The fourth session consisted of two mini-panels. The first of these, chaired by Mary Baker, focused on the issue of benchmarking. Each of the three panelists, John Regehr, Jeff Mogul, and Margo Seltzer, gave a brief opening statement. After these statements, the floor was opened for questions from the audience as well as panelists.
John Regehr described the perverse effects that benchmarks can have on a system. In a case study involving a soft real-time scheduler for Windows NT, certain performance bottlenecks were discovered in device drivers. These had been introduced by the device manufacturer in an attempt to improve performance on well-publicized benchmarks, but had unfortunate side effects. Once one device manufacturer went down this path, competitors had little choice but to follow suit so that they did not suffer in benchmarks.
Jeff Mogul explored the purpose of benchmarks, and distinguished between reproducibility and predictive power. He deplored the tendency of academic researchers to focus on reproducibility, saying that it gave the illusion of scientific precision, but failed to be useful. He argued for a shift in focus to more realistic benchmarks, whose results could better predict real-world performance.
Margo Seltzer was the perfect follow-on to Mogul, since she described a methodology for benchmarking that addressed exactly the shortcomings exposed by him. In this methodology, overall system performance is obtained as the product of a system vector that captures workload intensity and mix, and an application vector, that characterizes the performance of each application in isolation. The elements of the application vector are obtained through microbenchmarks. The system vector can be set to represent any existing or anticipated workload.
The floor was then opened for questions. Dave Patterson directed the first question to Seltzer, asking whether the micro-benchmarks in her methodology had proved useful in capacity planning. She replied that this was indeed the case: they had obtained stunningly good results for Web servers by recording their behavior for 3 months and then using this data to predict 12 months into the future. She acknowledged, however, that she did not yet have such good results for OS benchmarks. Patterson then made the observation that the OS community should start working on other problems besides performance -- this needs leadership. Mogul concurred, but observed that there was often a price premium for performance, and that vendors often had to demonstrate improved performance to counter the propaganda of competitors. Patterson repeated his plea for the OS community to broaden its vision, and pointed to system reliability as an area crying out for quantitative study and characterization.
A different line of questioning was initiated by Godmar Back, who asked whether Seltzer's methodology applied to rapidly evolving systems. He observed that the academic research cycle is typically 2-3 years long, and that benchmarking done on an early version of the system rarely reflects the performance of a later version. This triggered an extended debate involving Back, Seltzer and Karin Petersen. Seltzer's position was that program committees of conferences should be encouraged to accept papers that revisit performance measurements reported earlier. Petersen observed that this alone would not be adequate: authors should be required to clearly identify the causes for performance changes in a way that would give her confidence that their tweaks would work in her system. Seltzer countered that the use of a system vector in her methodology served just that goal: by comparing system vectors, one can determine whether the workload reported in a publication matches another system's workload closely enough to expect portabilty of results.
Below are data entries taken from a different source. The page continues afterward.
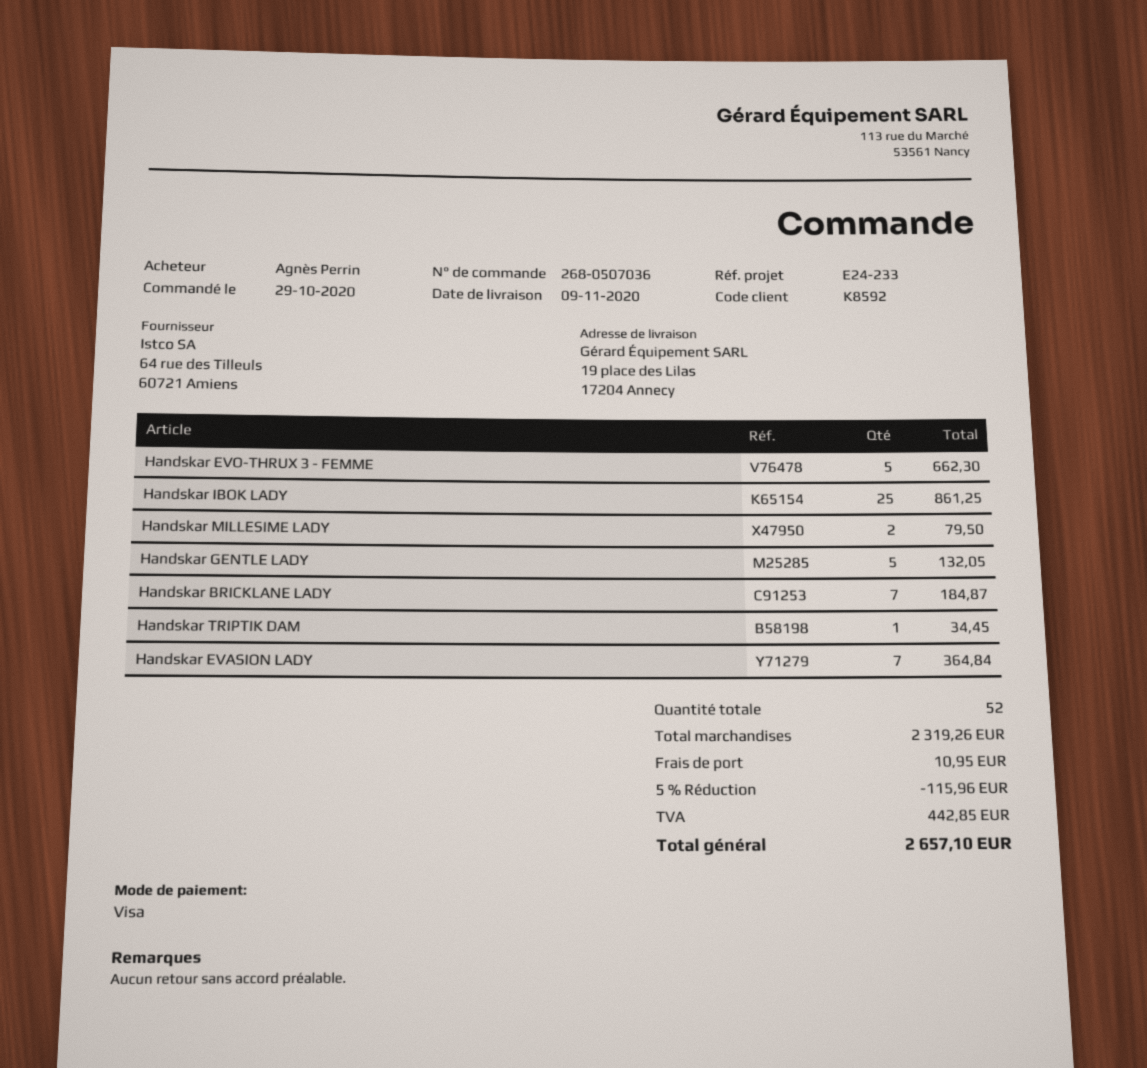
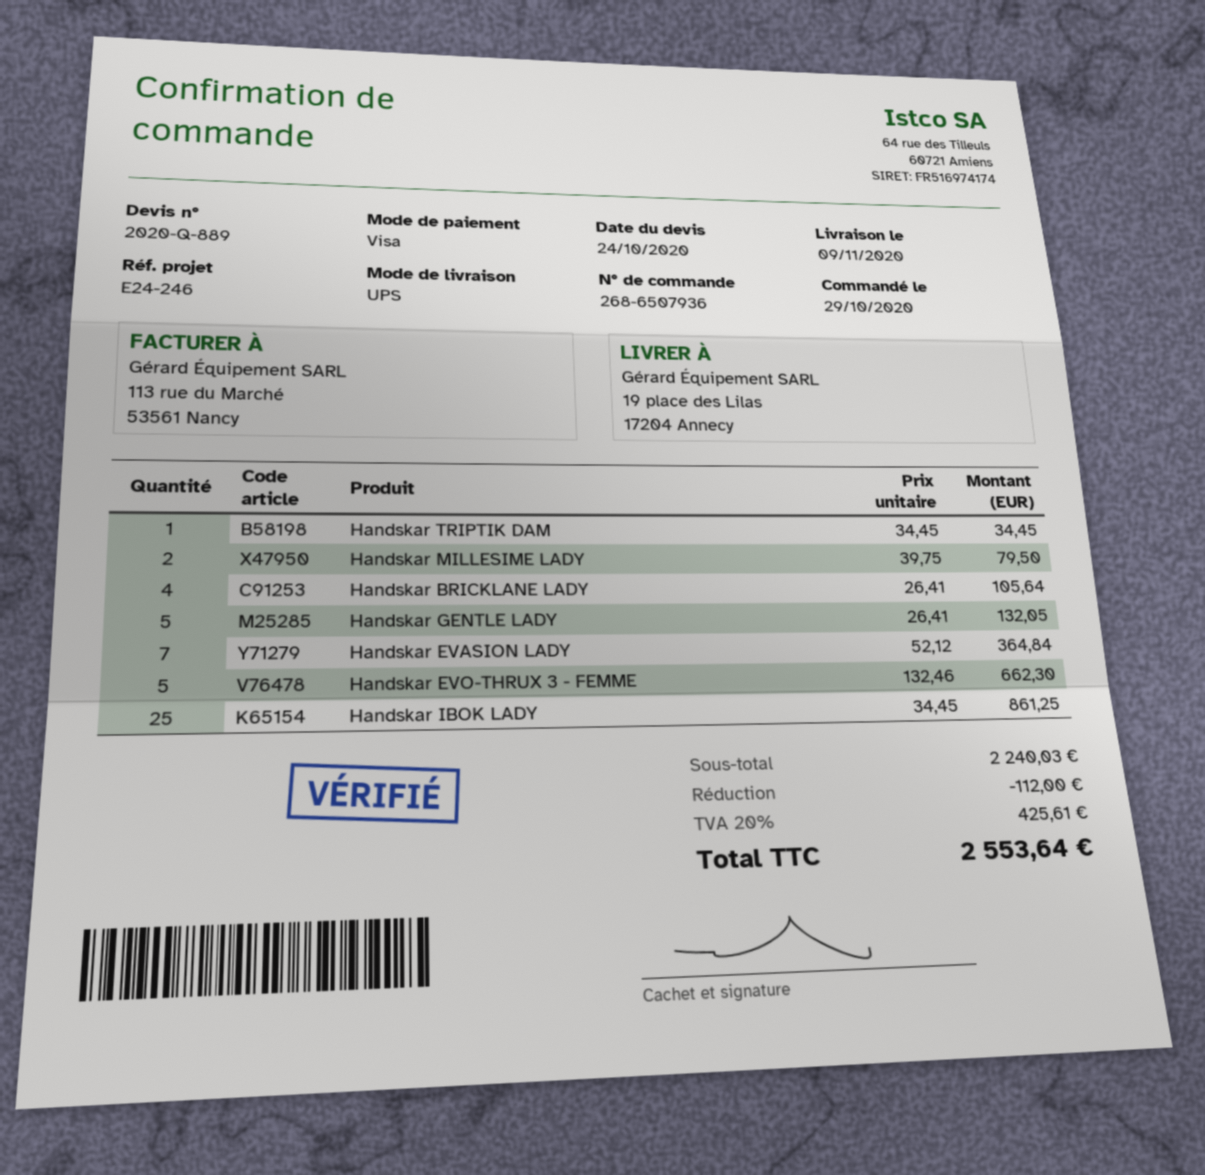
order number: 268-0507036 -> 268-6507936
reference: E24-233 -> E24-246
Handskar BRICKLANE LADY: 7 for 184.87 -> 4 for 105.64
subtotal: 2319.26 -> 2240.03
discount: 115.96 -> 112.00
shipping: 10.95 -> none
tax: 442.85 -> 425.61
total: 2657.10 -> 2553.64

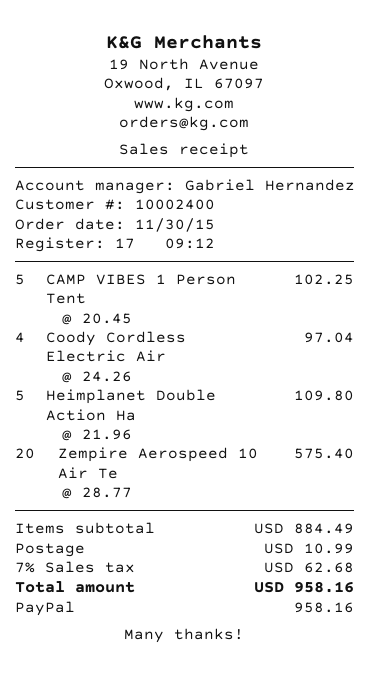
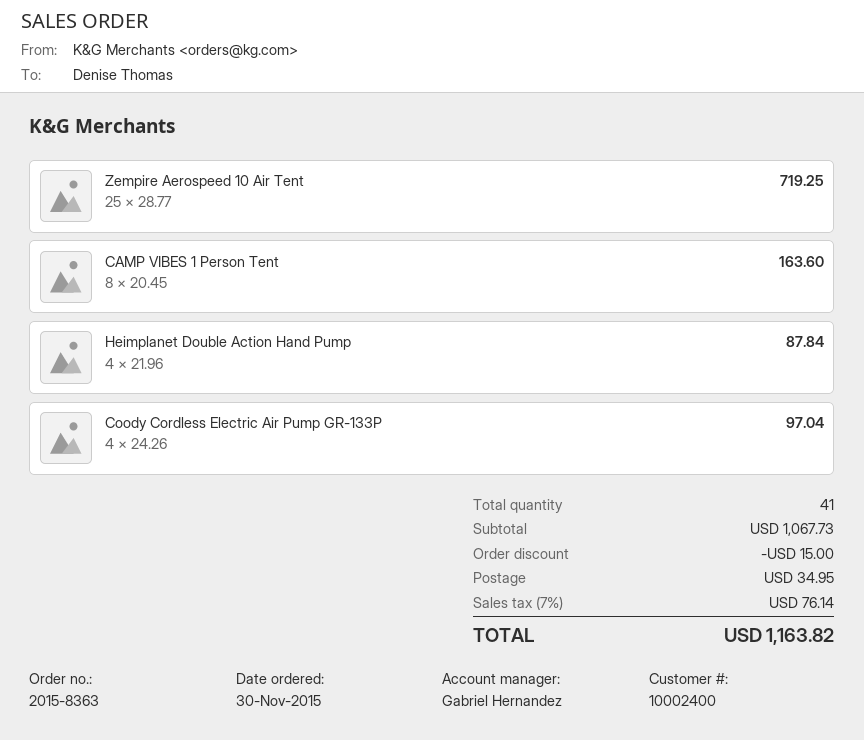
CAMP VIBES 1 Person Tent: 5 x 20.45 = 102.25 -> 8 x 20.45 = 163.60
Heimplanet Double Action Ha: 5 x 21.96 = 109.80 -> 4 x 21.96 = 87.84
Zempire Aerospeed 10 Air Te: 20 x 28.77 = 575.40 -> 25 x 28.77 = 719.25
subtotal: 884.49 -> 1067.73
discount: none -> 15.00
shipping: 10.99 -> 34.95
tax: 7% = 62.68 -> 7% = 76.14
total: 958.16 -> 1163.82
Kim Keeton then shifted attention to industry standard benchmarks. She observed that the TPC benchmarks for transaction processing were hard to use. They are complex, require a large amount of hardware, and involve numerous configuration and scaling parameters. In addition their use on specific systems is typically conditional upon limited disclosure of results -- a restriction known as the ``DeWitt clause''. Mogul concurred with Keeton, and suggested that the 189 parameters in the TPC benchmark indicated a strong need for self-tuning benchmarks. In defense of TPC, however, he observed that comparisons based on it were a reasonable reflection of real-world performance.
The discussion then shifted to evolution of benchmarks. Satya observed that once a benchmark becomes widely-used, benchmark-resistant strains of systems evolve. This is very much like the dialectic between viruses and immune systems in biology. Perhaps we should borrow a page from that domain and randomly mutate our benchmarks from time to time. Seltzer responded that her application-specific benchmarking methodology was well-suited to this -- you just had to plug in a different system vector to reflect a changed benchmark. Satya expressed concern that the methodology seemed brittle in a different way: if an application changes, the old application vector may no longer hold. To this, Seltzer replied that you receive an application vector with each new release of that application. Regehr remarked that benchmark mutation requires an ongoing investment of time to stay ahead, to which Satya replied that one should accept this as part of the normal cost of developing a benchmark. This requires us to be proactive, and think like a virus, not the immune system. Mogul expressed skepticism about keeping benchmark mutations secret, observing that security through obscurity has never worked. Satya disagreed, drawing an analogy with examinations where last year's version is available ahead of time but this year's is a secret until it is given. Seltzer closed this line of discussion by observing that mutating the benchmark would not, in any event, have helped in the specific example that Regehr had described.
The panel closed with a question from Dickon Reed about the size of a typical benchmark in Seltzer's methodology. Her reply was that it was more important to focus on identifying a system vector that was representative and finite than to worry about its size.